◆ Assignment
Work through the material below and count the lines holding the word "callout"; give that count and nothing more.

------

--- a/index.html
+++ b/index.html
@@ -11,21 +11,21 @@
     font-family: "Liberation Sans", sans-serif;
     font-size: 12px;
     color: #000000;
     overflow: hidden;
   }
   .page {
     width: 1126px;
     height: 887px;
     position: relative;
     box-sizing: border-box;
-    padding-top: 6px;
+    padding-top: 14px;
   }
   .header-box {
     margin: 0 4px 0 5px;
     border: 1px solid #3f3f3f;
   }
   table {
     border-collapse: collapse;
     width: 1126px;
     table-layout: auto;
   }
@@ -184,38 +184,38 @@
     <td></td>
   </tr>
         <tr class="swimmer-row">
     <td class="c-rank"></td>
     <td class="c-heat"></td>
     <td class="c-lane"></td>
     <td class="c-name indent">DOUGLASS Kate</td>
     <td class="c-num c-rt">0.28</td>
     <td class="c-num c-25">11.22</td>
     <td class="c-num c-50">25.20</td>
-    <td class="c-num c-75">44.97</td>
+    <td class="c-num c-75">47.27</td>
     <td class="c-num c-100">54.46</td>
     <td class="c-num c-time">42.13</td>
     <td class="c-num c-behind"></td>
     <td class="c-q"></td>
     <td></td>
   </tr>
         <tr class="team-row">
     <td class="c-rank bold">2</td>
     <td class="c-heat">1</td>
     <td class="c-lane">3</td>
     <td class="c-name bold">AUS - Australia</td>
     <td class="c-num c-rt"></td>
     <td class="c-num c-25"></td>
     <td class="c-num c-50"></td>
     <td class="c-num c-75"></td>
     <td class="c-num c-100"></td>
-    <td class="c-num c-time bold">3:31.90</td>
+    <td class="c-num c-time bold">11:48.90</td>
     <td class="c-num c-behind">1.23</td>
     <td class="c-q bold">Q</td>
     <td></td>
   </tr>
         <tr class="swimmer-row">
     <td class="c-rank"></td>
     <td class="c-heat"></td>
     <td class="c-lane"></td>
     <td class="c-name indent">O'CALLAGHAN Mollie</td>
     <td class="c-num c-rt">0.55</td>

------

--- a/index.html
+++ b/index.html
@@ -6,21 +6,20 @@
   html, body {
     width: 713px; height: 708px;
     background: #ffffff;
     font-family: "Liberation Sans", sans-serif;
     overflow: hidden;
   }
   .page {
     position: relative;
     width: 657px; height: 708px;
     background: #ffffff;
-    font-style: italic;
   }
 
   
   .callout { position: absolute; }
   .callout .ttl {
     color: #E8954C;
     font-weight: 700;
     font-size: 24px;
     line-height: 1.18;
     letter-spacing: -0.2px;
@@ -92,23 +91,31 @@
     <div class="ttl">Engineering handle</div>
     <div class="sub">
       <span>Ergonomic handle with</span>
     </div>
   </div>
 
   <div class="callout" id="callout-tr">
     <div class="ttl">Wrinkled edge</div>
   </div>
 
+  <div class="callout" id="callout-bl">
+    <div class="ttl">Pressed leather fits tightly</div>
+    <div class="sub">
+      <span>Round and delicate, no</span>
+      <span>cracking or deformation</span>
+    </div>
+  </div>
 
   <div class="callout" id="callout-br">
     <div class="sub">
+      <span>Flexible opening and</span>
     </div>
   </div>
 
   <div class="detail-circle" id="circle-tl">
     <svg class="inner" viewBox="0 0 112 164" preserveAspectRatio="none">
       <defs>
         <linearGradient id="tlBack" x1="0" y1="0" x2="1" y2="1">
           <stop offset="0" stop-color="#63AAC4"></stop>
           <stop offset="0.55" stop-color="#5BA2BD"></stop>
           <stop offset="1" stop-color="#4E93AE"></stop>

------

◆ Solution to this exercise
5